Rahman menjelaskan, laut yang di SPPT atasnama dirinya nantinya akan diserahkan ke Desa untuk dikelola bersama demi kesejahteraan masyarakat.
”Karena menurutnya (Kades Mohab), tidak mungkin diatasnamakan warga satu per satu. Makanya diatasnamakan dirinya, nanti akan diserahkan ke masyarakat,” ucapnya.

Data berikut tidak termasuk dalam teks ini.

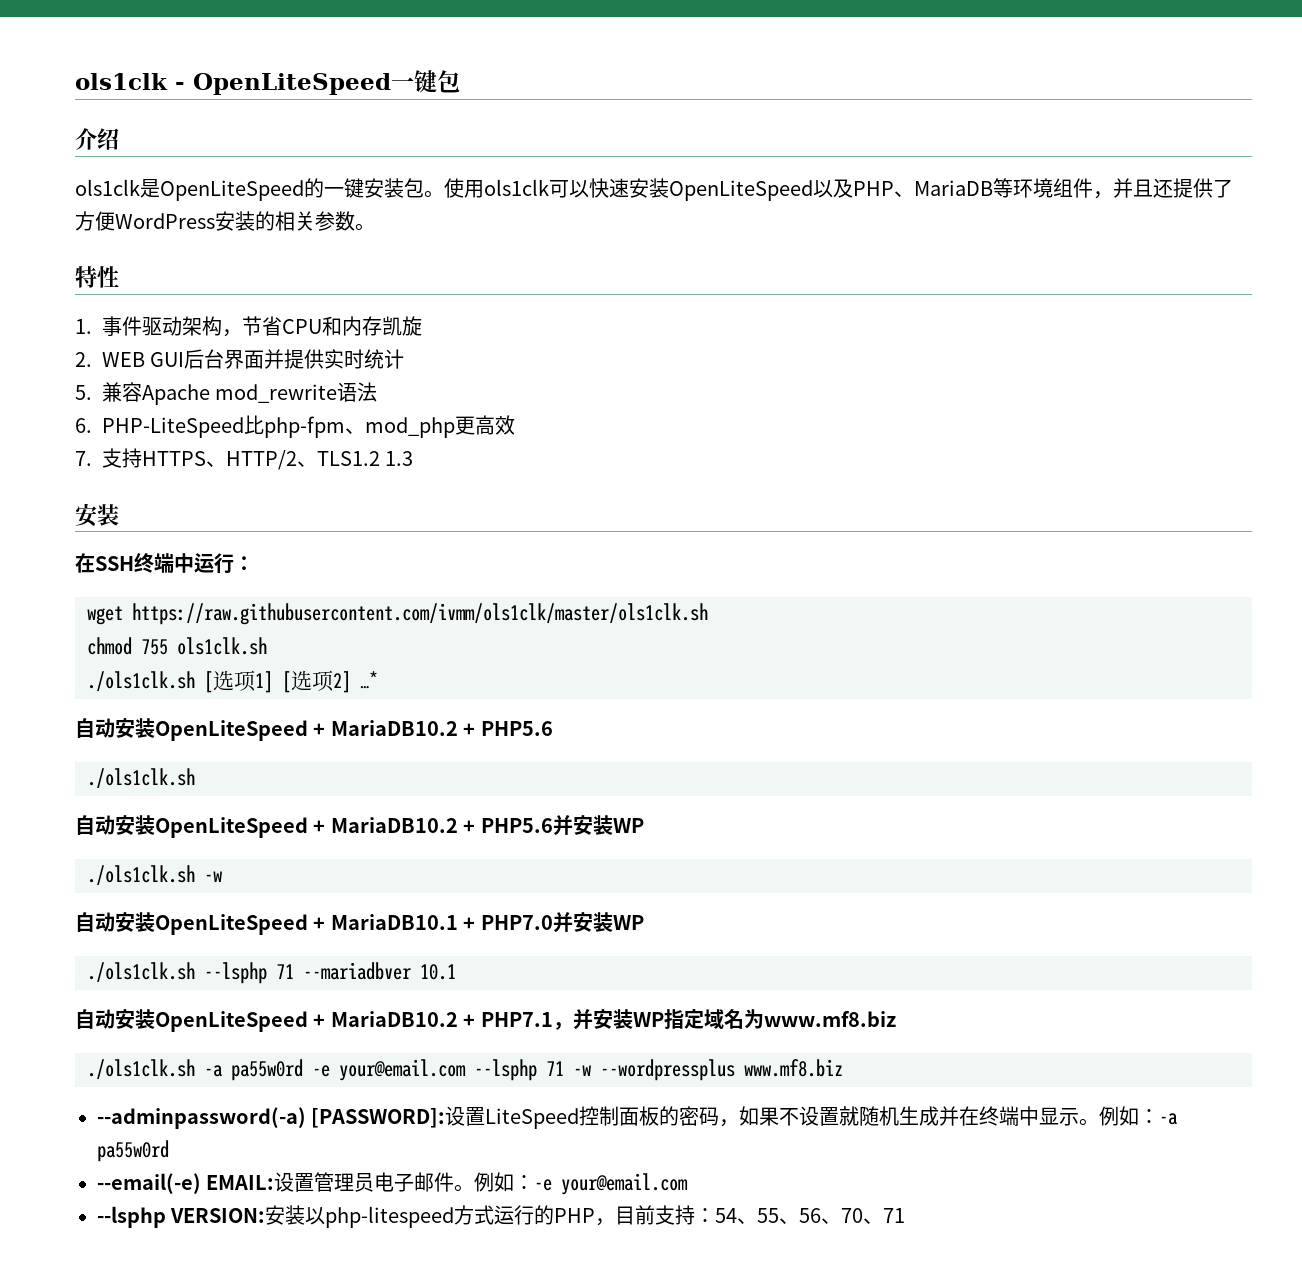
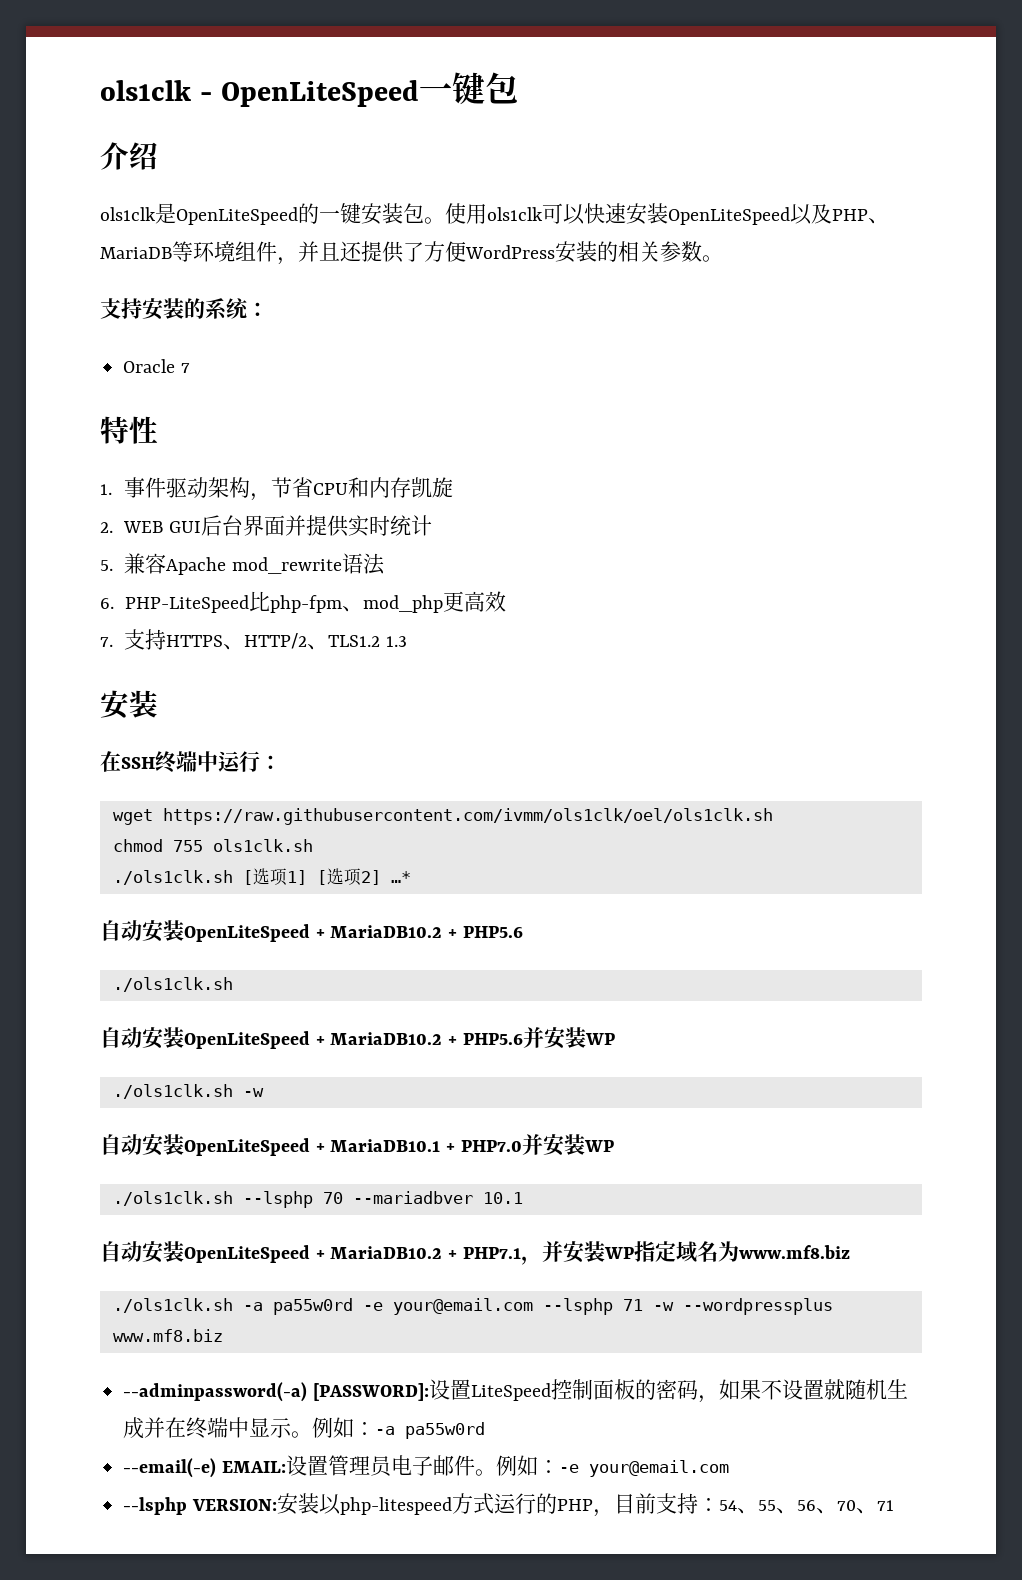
(375, 227) none -> [100,298,268,320] [123,359,190,373] // 支持安装的系统： // Oracle 7
[132,603,708,625] https://raw.githubusercontent.com/ivmm/ols1clk/master/ols1clk.sh -> [162,808,773,825] https://raw.githubusercontent.com/ivmm/ols1clk/oel/ols1clk.sh
[276,964,294,979] 71 -> [322,1192,343,1204] 70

Rahman mengaku belum ada kesepakatan antara dua belah pihak baik warga yang menolak maupun penggarap dan Pemdes termasuk pemilik SHM dalam forum tersebut. Untuk itu, pihaknya mendorong Desa supaya melakukan komunikasi lagi untuk menjelaskan kepada masyarakat mengenai program pembangunan tambak garam.

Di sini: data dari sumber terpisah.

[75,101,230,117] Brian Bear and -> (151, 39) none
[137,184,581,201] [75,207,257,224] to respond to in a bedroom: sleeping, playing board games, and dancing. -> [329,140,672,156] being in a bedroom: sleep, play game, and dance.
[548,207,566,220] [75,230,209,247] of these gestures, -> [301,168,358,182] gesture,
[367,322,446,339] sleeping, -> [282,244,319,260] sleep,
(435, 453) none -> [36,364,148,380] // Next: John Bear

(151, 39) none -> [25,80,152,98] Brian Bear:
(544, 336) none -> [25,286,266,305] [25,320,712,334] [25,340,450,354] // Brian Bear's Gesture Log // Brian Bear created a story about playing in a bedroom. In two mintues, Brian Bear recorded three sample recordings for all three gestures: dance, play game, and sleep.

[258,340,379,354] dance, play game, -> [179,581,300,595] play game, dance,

”Jadi perlu komunikasi lagi dengan masyarakat supaya kondusif. Apalagi, tadi Kades bersedia untuk menyerahkan lahan yang ber SPPT itu kepada masyarakat,” tambahnya.
Perwakilan Pemerintah Desa Gersik Putih Masdawi mengakui jika 21 Ha dari 41 Ha yang akan digarap dikuasai per orangan atas dasar SHM. Sedangkan, sisanya 20 Ha masih tanah negara.

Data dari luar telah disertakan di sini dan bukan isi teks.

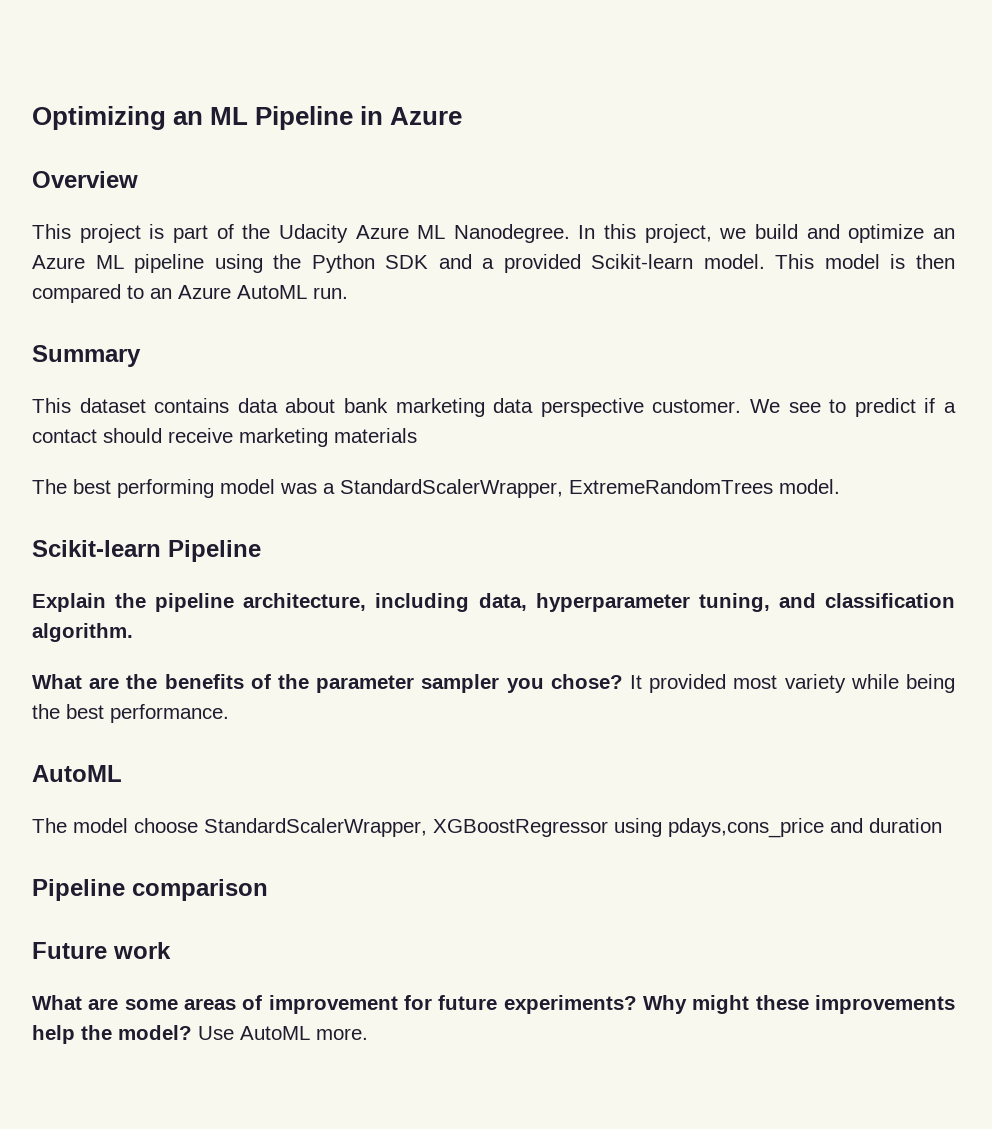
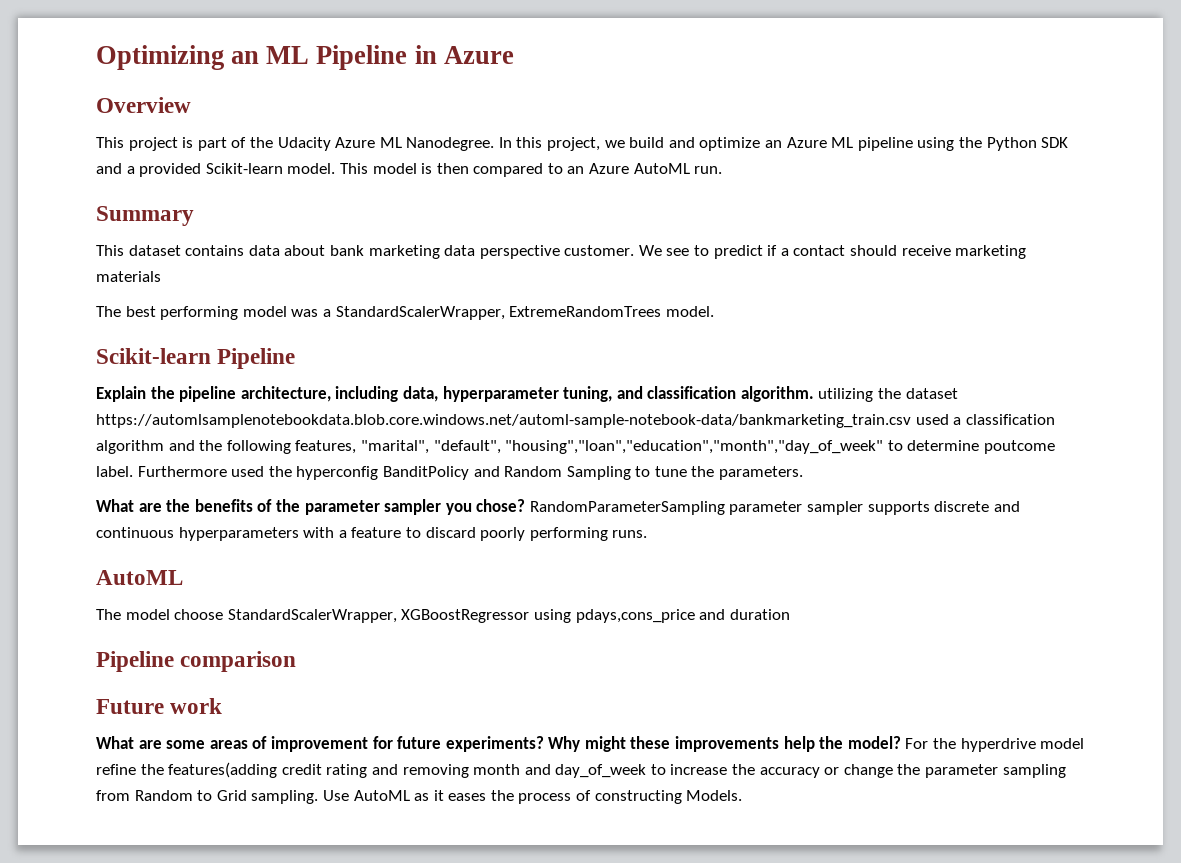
(133, 632) none -> [818,388,958,402] [96,414,1055,428] [96,440,1055,454] [96,466,804,480] utilizing the dataset https://automlsamplenotebookdata.blob.core.windows.net/automl-sample-notebook-data/bankmarketing_train.csv used a classification algorithm and the following features, "marital", "default", "housing","loan","education","month","day_of_week" to determine poutcome label. Furthermore used the hyperconfig BanditPolicy and Random Sampling to tune the parameters.
[630,674,956,693] [32,704,229,723] It provided most variety while being the best performance. -> [529,501,1020,515] [96,527,648,541] RandomParameterSampling parameter sampler supports discrete and continuous hyperparameters with a feature to discard poorly performing runs.
[198,1026,368,1040] Use AutoML more. -> [905,738,1085,752] [96,762,1066,778] [96,790,743,804] For the hyperdrive model refine the features(adding credit rating and removing month and day_of_week to increase the accuracy or change the parameter sampling from Random to Grid sampling. Use AutoML as it eases the process of constructing Models.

”Tapi, bukan semuanya SPPT atas nama Kades, hanya 6 Ha,” katanya membantah.
”20 Ha tanah negara termasuk yang SPPT atasnama Kades itu yang akan dibagi dengan pihak penggarap dan masyarakat 10 hektaran dalam bentuk lahan jadi (dibangun tambak),” dalihnya.
Sementara itu, Kordinator Gerakan Masyarakat Tolak Reklamasi (Gema Aksi) Amirul Mukminin mengaku heran dengan terbitnya SPPT atas objek lahan dikawasan laut atas nama Mohab.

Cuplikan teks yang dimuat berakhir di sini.